I’m well aware that this is an arbitrary distinction, but it’s one that has helped me a lot. I don’t have time to write in the morning and rewrite in the afternoon and it’s better if I work on one story at a time. Now that rewriting feels like writing, I don’t neglect it. I also don’t worry whether I will be able to start writing again if I take time away from working on first drafts.

My hope is that this leads to better stories. I already know it makes writing them more enjoyable and I never thought I would say that about rewriting.

Starting ‘Visitors’ Edit

I started work on the first edit of a new short story this morning.
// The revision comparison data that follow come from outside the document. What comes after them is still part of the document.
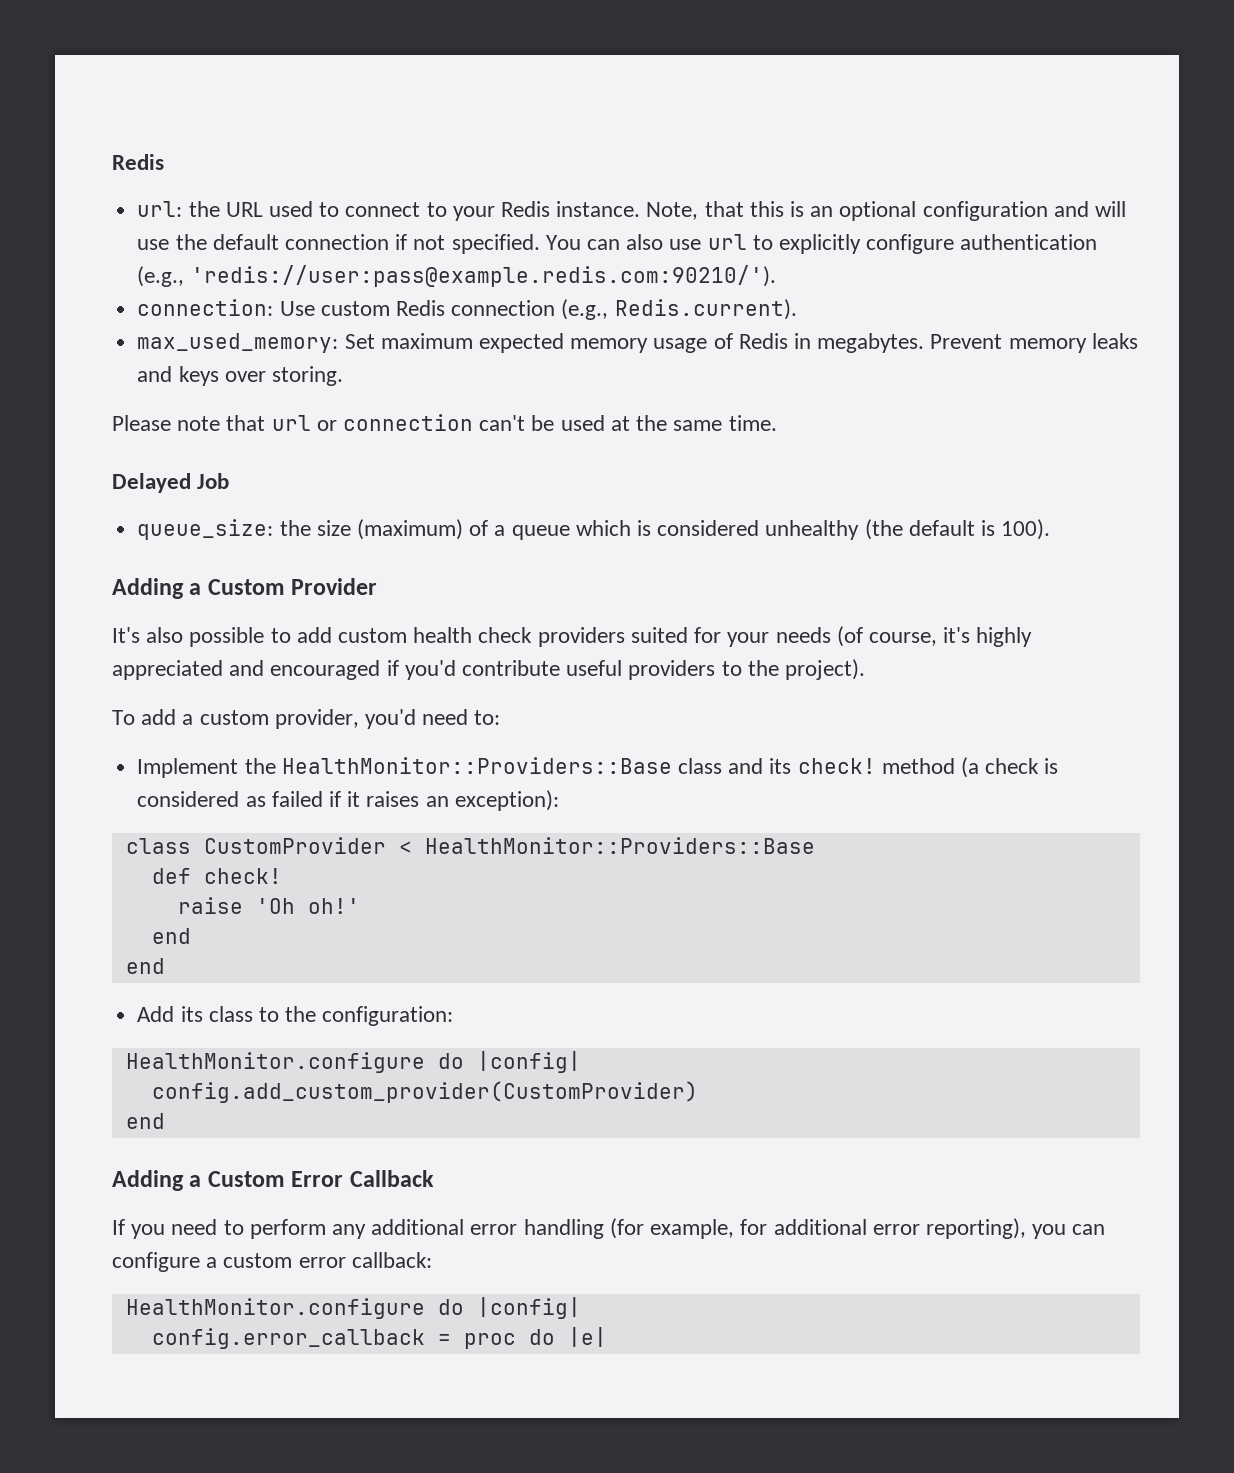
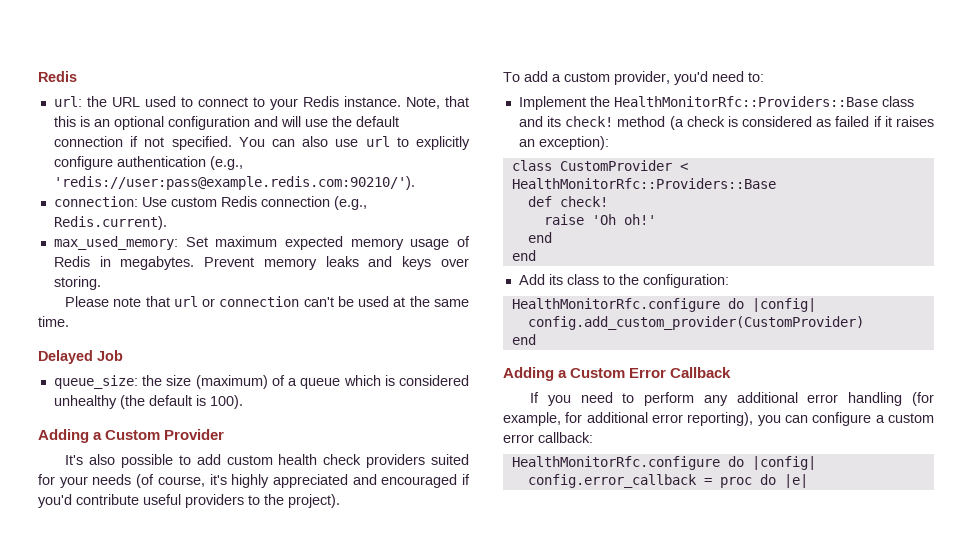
[281,757,672,774] HealthMonitor::Providers::Base -> [613,96,878,107] HealthMonitorRfc::Providers::Base
[424,837,815,854] HealthMonitor::Providers::Base -> [511,178,776,189] HealthMonitorRfc::Providers::Base
[125,1052,425,1073] HealthMonitor.configure -> [511,298,720,312] HealthMonitorRfc.configure
[125,1298,425,1319] HealthMonitor.configure -> [511,456,720,470] HealthMonitorRfc.configure

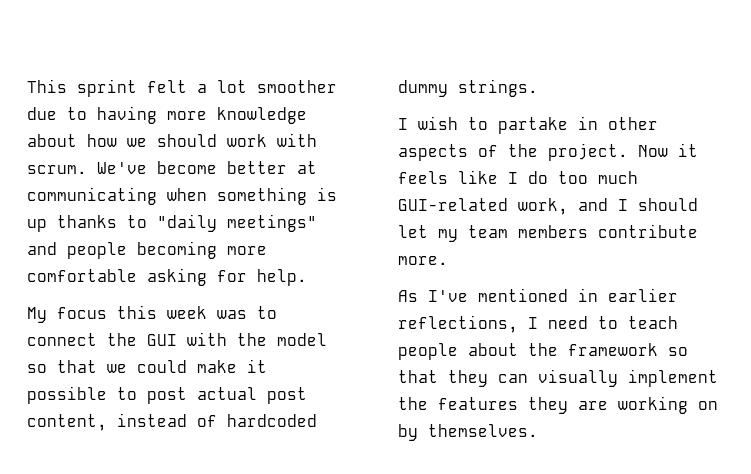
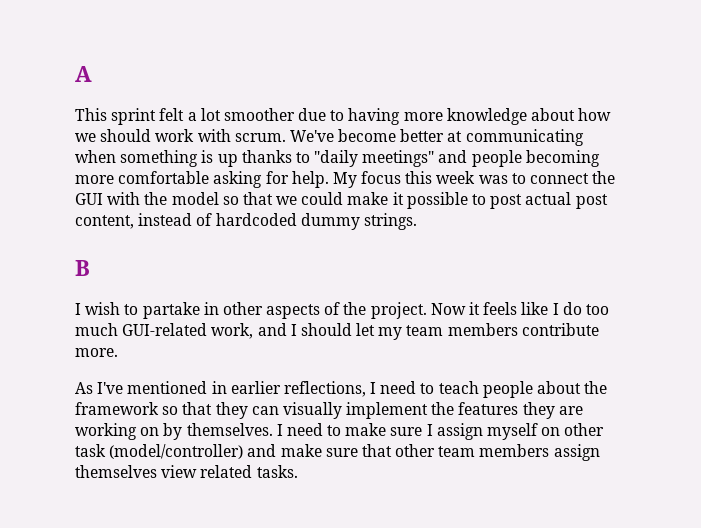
(27, 86) none -> [75,66,92,82] A //
(307, 277) // -> (329, 179) none
(538, 88) none -> [75,260,90,276] // B
(538, 430) none -> [276,423,605,440] [75,444,600,461] [75,465,298,478] I need to make sure I assign myself on other task (model/controller) and make sure that other team members assign themselves view related tasks.

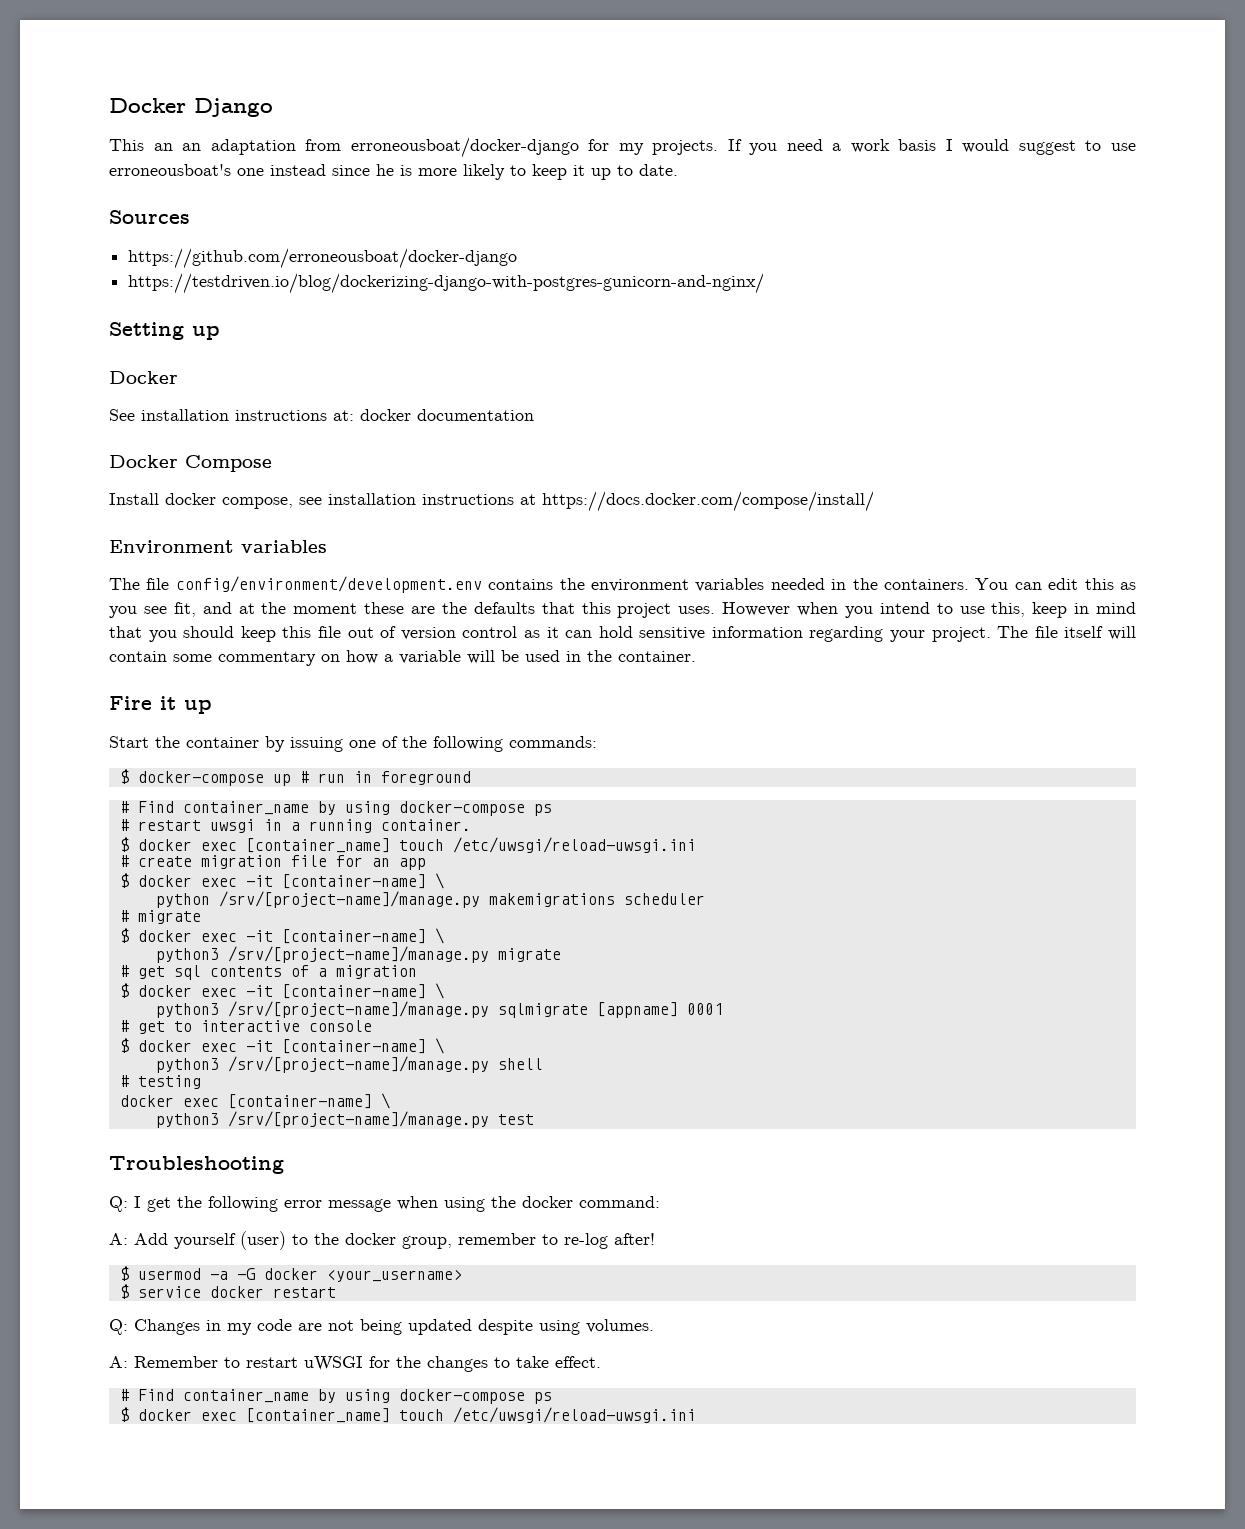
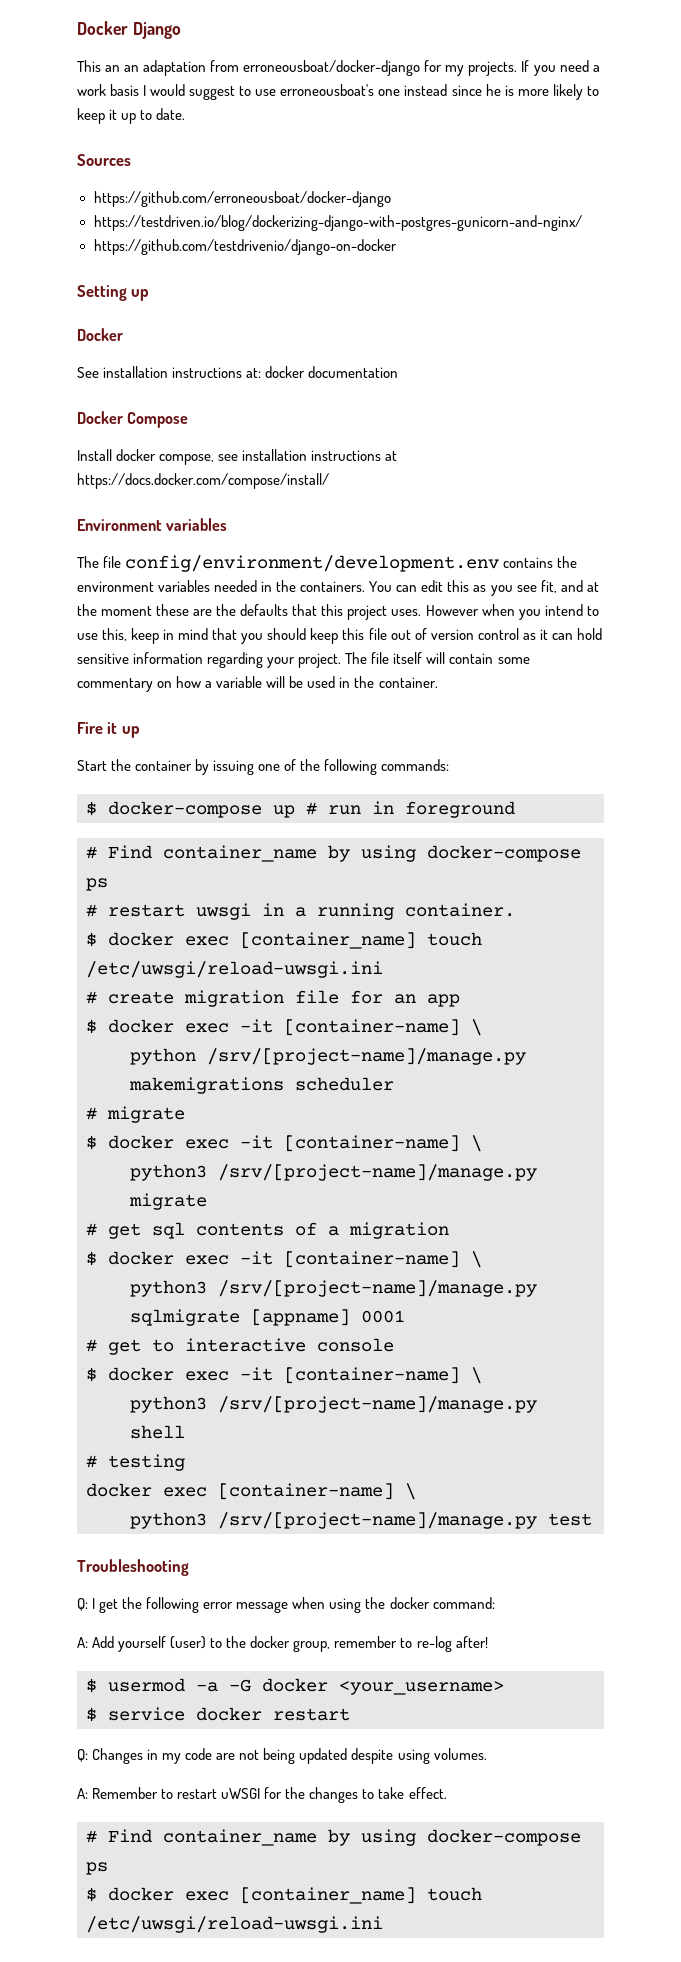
(765, 283) none -> [93,239,398,255] // https://github.com/testdrivenio/django-on-docker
This is a pretty typical setup for me; I try to keep the work in an analogue medium for as long as possible. After I have read through and marked it up I will type it out on a computer (iPad, into Pages) and then print it off to go through and mark up again. Sometimes I think I’d like to try using a typewriter for that stage, but I would still have to type it into a computer at some stage anyway.

I’m working at the dining room table at the moment while we are waiting to start work on the spare bedroom, which will double as my office and laundry room. Hoping we will at least start that by the end of the year. I would love a space of my own already, but I haven’t had that for almost five years, so I’m used to working wherever I can find the space. I guess it will just be nice when I actually have a desk and a door to close.